What needs to be done – Leave out the pictures and print the rest of the entries exactly as they stand.

---------- Exercise inputs

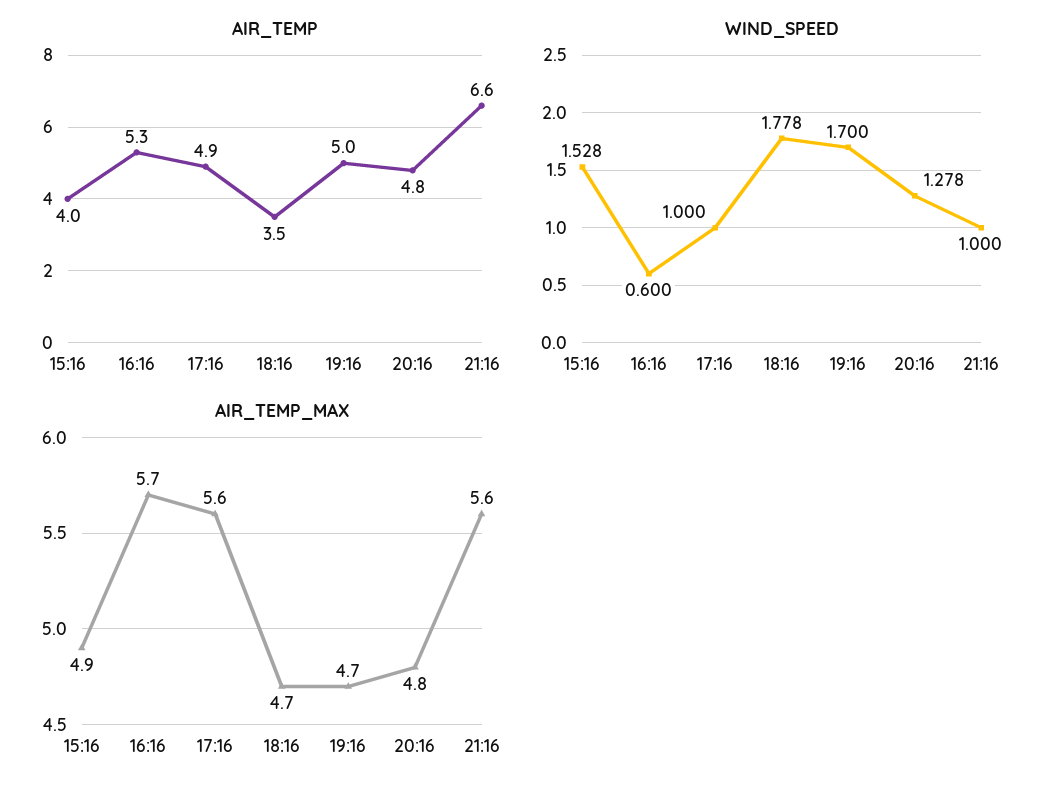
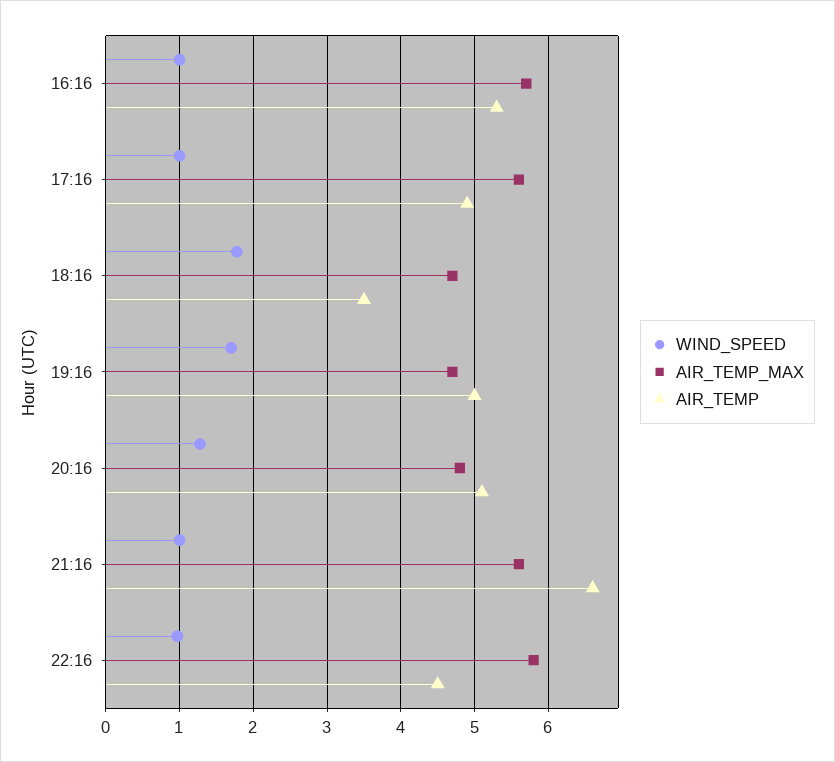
AIR_TEMP, 15:16: 4 -> none
AIR_TEMP, 20:16: 4.8 -> 5.1
WIND_SPEED, 15:16: 1.528 -> none
WIND_SPEED, 16:16: 0.6 -> 1
AIR_TEMP_MAX, 15:16: 4.9 -> none
WIND_SPEED, 22:16: none -> 1
AIR_TEMP_MAX, 22:16: none -> 5.8
AIR_TEMP, 22:16: none -> 4.5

--------------------

Task solution –
AIR_TEMP, 15:16: 4 -> none
AIR_TEMP, 20:16: 4.8 -> 5.1
WIND_SPEED, 15:16: 1.528 -> none
WIND_SPEED, 16:16: 0.6 -> 1
AIR_TEMP_MAX, 15:16: 4.9 -> none
WIND_SPEED, 22:16: none -> 1
AIR_TEMP_MAX, 22:16: none -> 5.8
AIR_TEMP, 22:16: none -> 4.5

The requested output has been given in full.